Of course, today I did some Google-ing and found a lot of negative reviews of this machine. A lot. I think the only thing I spent more $$ on, ever, was my iMac. So these negative reviews are making me pretty anxious. So far I've only had two problems with Gloria: one is a little bit of thread nesting coming, surprisingly, from the top thread but occurring on the underside of the fabric. Both times I knew immediately by the sound and both times I kept re-inserting the bobbin because it just seemed like that would be the problem, but the problem wasn't fixed until I rethreaded the top thread. Not sure exactly what brings that on, as the first time happened after the machine was moved from the store up to my apartment and the second happened in the middle of some alphabet embroidery (gotta try out the bells and whistles, you know). I am keeping an eye on it.

The second issue I've been having is more bizarre but less of a problem. I've noticed after stitching (and I've been piecing quilt blocks) that occasionally on the bobbin side there will be a tiny knot of the top thread, like two stitches went down in the same place, though nothing is evident from the top of the seam and it's a tiny little bump on the bottom of the seam. This doesn't happen after sewing together intersections, or after stopping and restarting the same seam. I haven't been able to figure out what makes it happen, just that sometimes it'll happen twice 3" apart and other times I can sew a 50" seam and not notice anything. So, it's a little odd, and I wonder if it has to do with the needle; I've only been using the one that came in the machine and should probably swap that out for one of my trusty Schmetz.

Gloria on
Still, barring any major potential issues, I think choosing the HV Sapphire 830 was the right thing for me. I wanted to buy from a dealer, and the dealer closest and most easily accessible to me sells Husqvarna Vikings and Pfaffs. Of course I tried the Pfaff, and of course I loved the IDT, but the price was just way out of my budget. Not that Gloria was *in* my budget, but the Pfaffs were too far beyond even Gloria. My dealer assured me that there are rarely problems with the computerized portion of these machines, which was my main concern.
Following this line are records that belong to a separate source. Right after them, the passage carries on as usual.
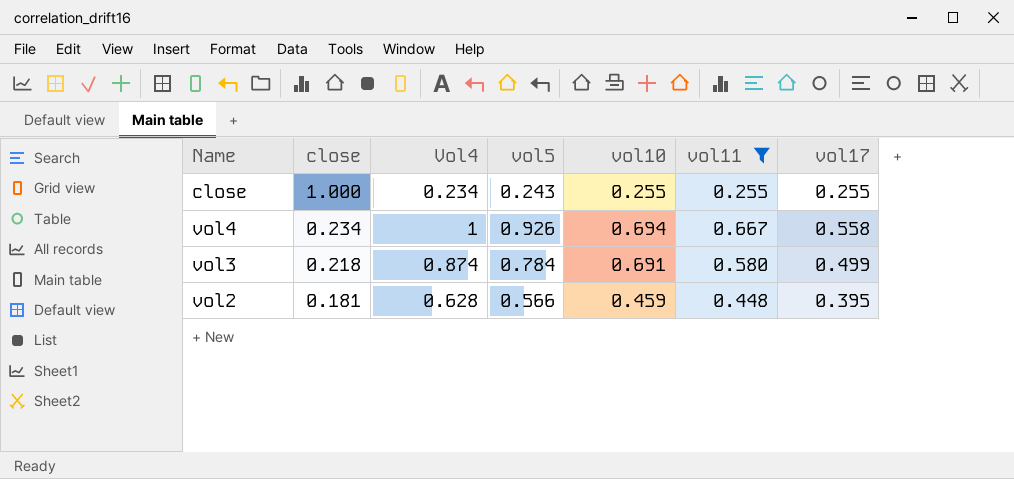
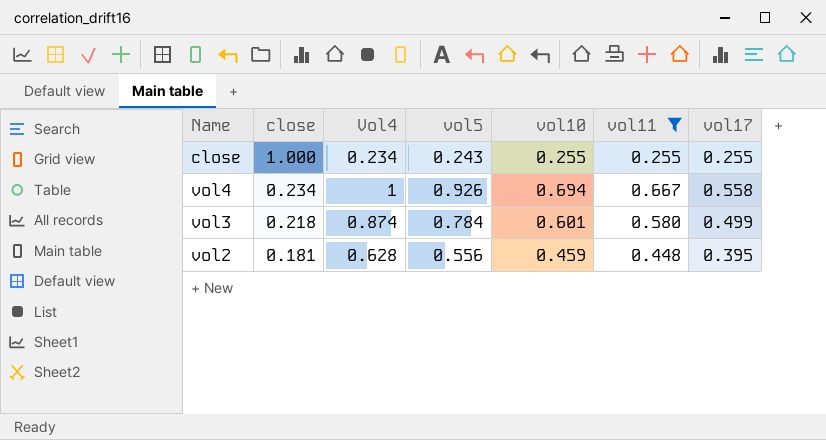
vol3 | vol10: 0.691 -> 0.601
vol2 | vol5: 0.566 -> 0.556

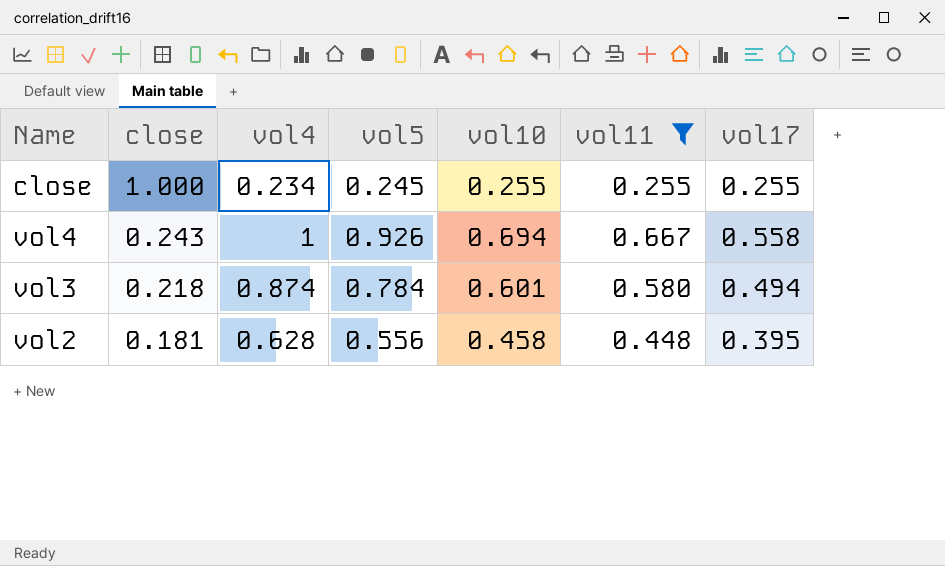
column name: Vol4 -> vol4
close | vol5: 0.243 -> 0.245
vol4 | close: 0.234 -> 0.243
vol3 | vol17: 0.499 -> 0.494
vol2 | vol10: 0.459 -> 0.458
The machine came with a warranty, of course, and the dealer was extremely knowledgeable, available, and even said there would be classes coming up for people who had recently purchased this machine (because apparently there have been a lot of people buying it lately). So I have a support system.
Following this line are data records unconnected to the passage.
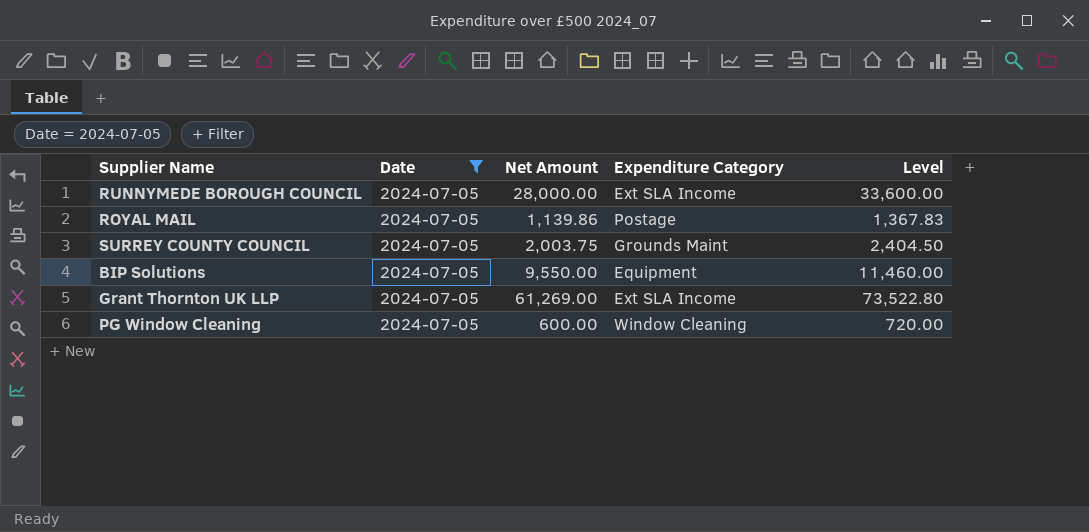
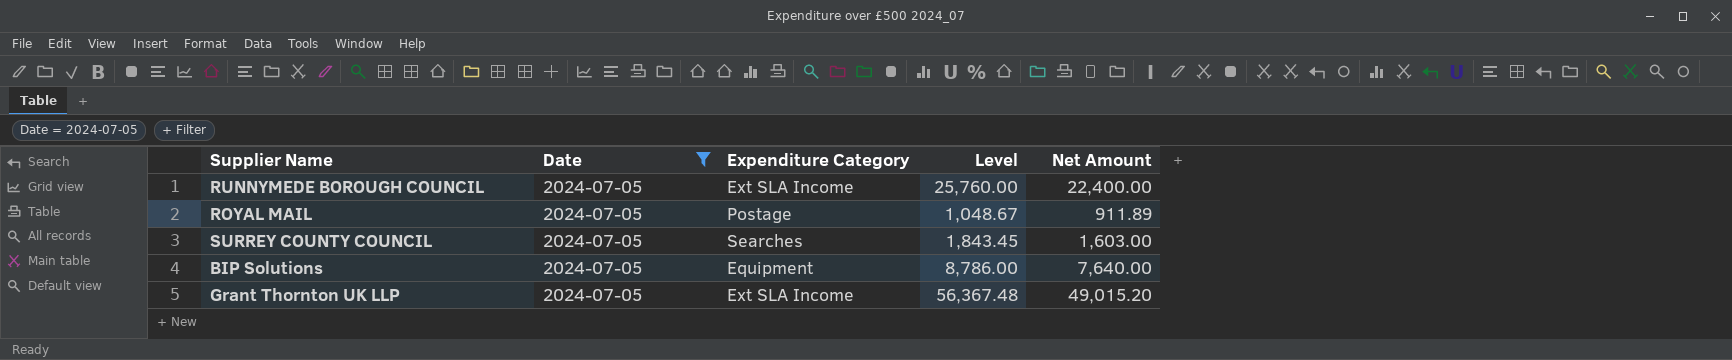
column Level | formula: [Net Amount] * 1.2 -> [Net Amount] * 1.15
column Net Amount | position: 3 -> 5
row PG Window Cleaning: 2024-07-05 | 600.00 | Window Cleaning | 720.00 -> none
RUNNYMEDE BOROUGH COUNCIL | Net Amount: 28,000.00 -> 22,400.00
ROYAL MAIL | Net Amount: 1,139.86 -> 911.89
SURREY COUNTY COUNCIL | Expenditure Category: Grounds Maint -> Searches
SURREY COUNTY COUNCIL | Net Amount: 2,003.75 -> 1,603.00
BIP Solutions | Net Amount: 9,550.00 -> 7,640.00
Grant Thornton UK LLP | Net Amount: 61,269.00 -> 49,015.20

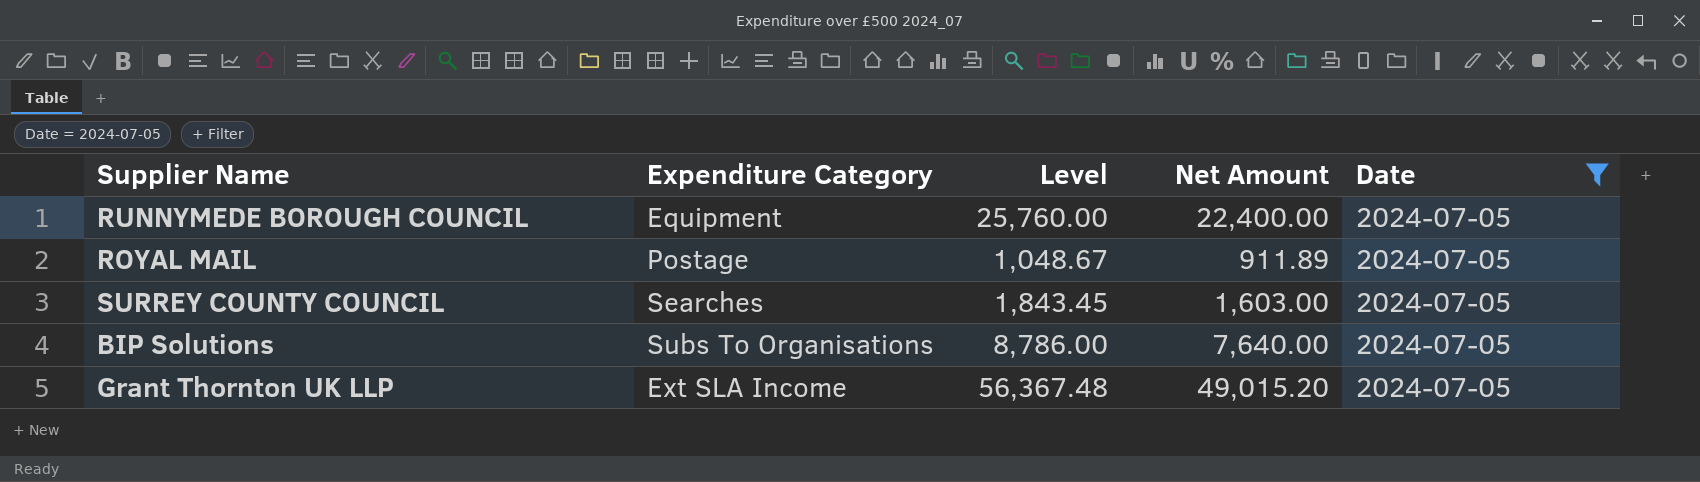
column Date | position: 2 -> 5
RUNNYMEDE BOROUGH COUNCIL | Expenditure Category: Ext SLA Income -> Equipment
BIP Solutions | Expenditure Category: Equipment -> Subs To Organisations

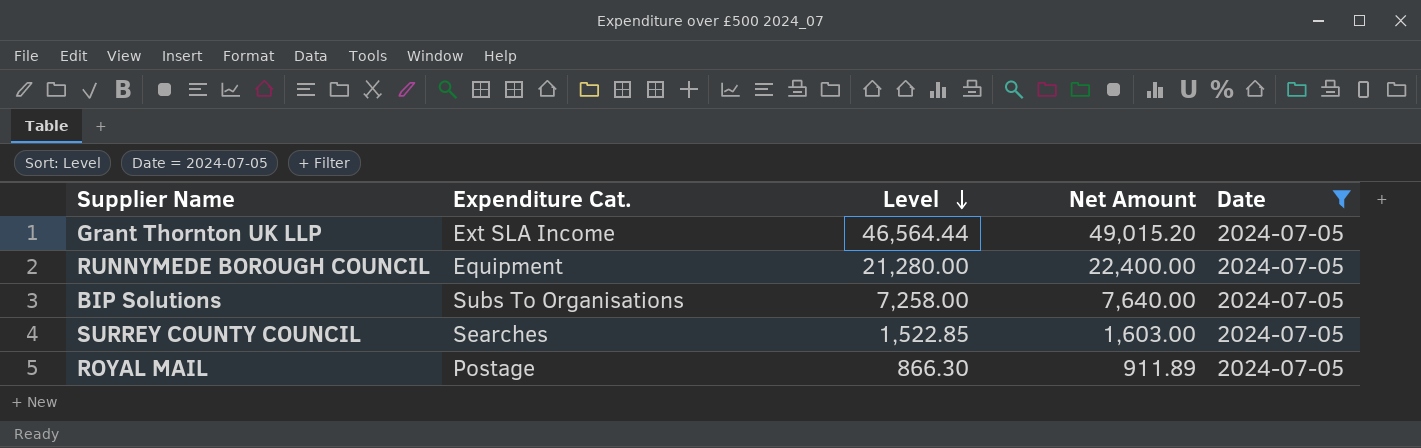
row order: none -> Level descending
column name: Expenditure Category -> Expenditure Cat.
column Level | formula: [Net Amount] * 1.15 -> [Net Amount] * 0.95

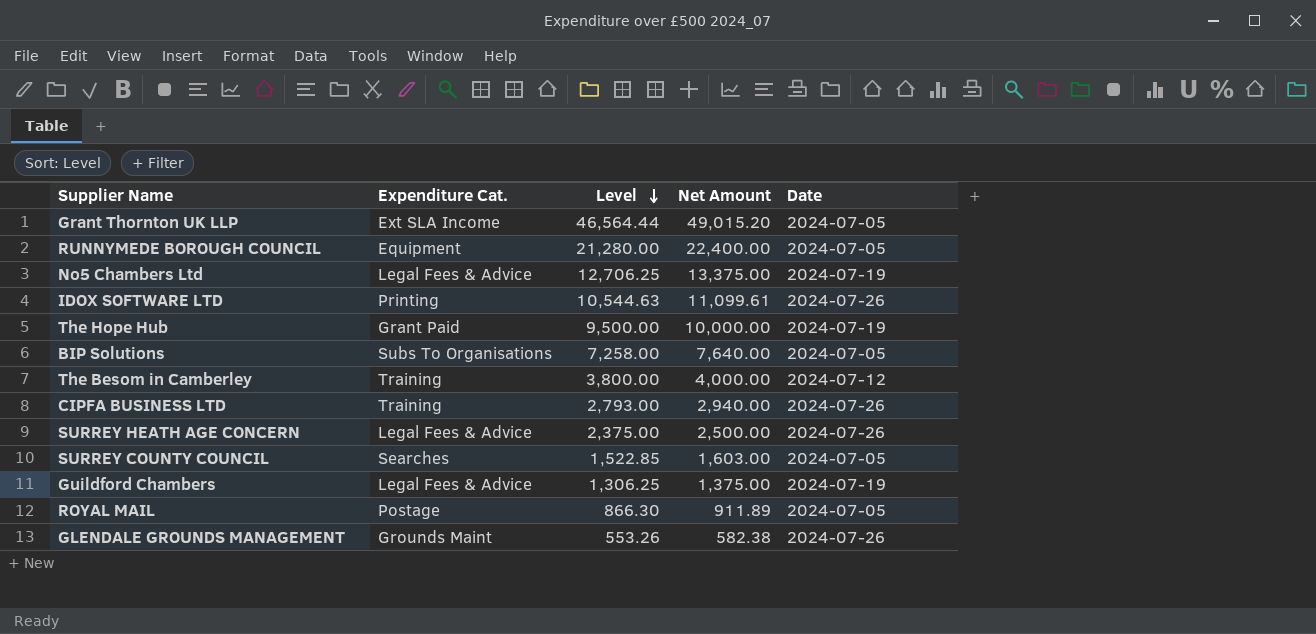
filter: Date = 2024-07-05 -> none

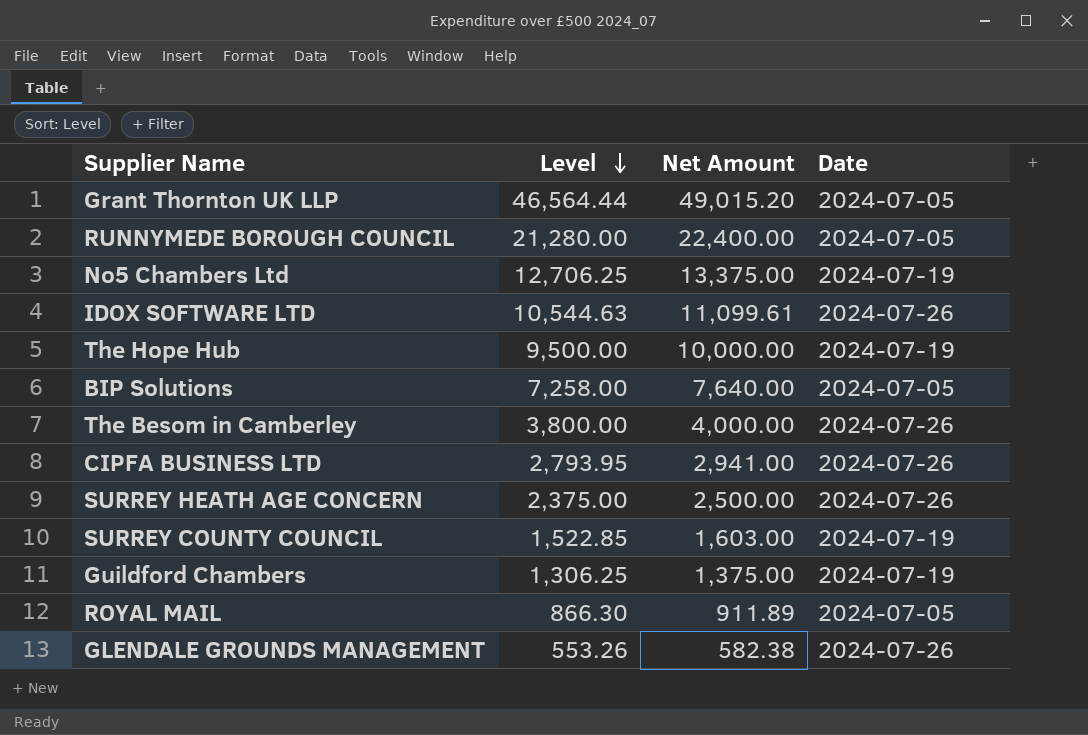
column Expenditure Cat. | position: 2 -> none
The Besom in Camberley | Date: 2024-07-12 -> 2024-07-26
CIPFA BUSINESS LTD | Level: 2,793.00 -> 2,793.95
CIPFA BUSINESS LTD | Net Amount: 2,940.00 -> 2,941.00
SURREY COUNTY COUNCIL | Date: 2024-07-05 -> 2024-07-19

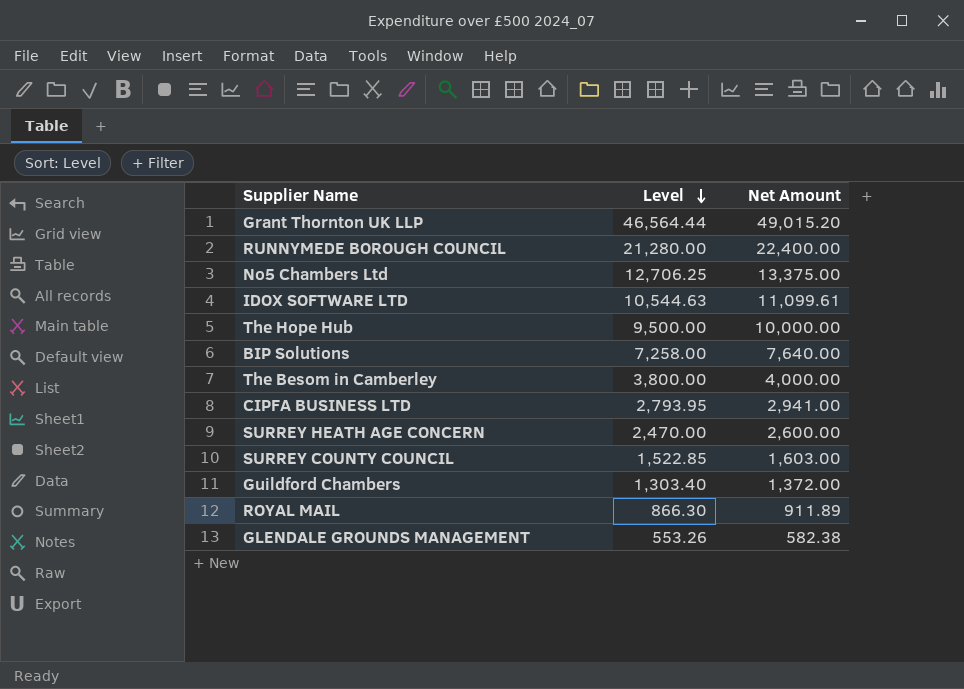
column Date | position: 4 -> none
SURREY HEATH AGE CONCERN | Level: 2,375.00 -> 2,470.00
SURREY HEATH AGE CONCERN | Net Amount: 2,500.00 -> 2,600.00
Guildford Chambers | Level: 1,306.25 -> 1,303.40
Guildford Chambers | Net Amount: 1,375.00 -> 1,372.00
The bottom line? This was a big investment for me, both money-wise and in myself as a crafter. I am making a commitment to sewing and to quilting. It's a big deal, and I've been a little nervous around Gloria because I realize the momentous weight of this decision. It's going to take time to get used to her, but she's worth it. I plan on making this work and having her for a long long time.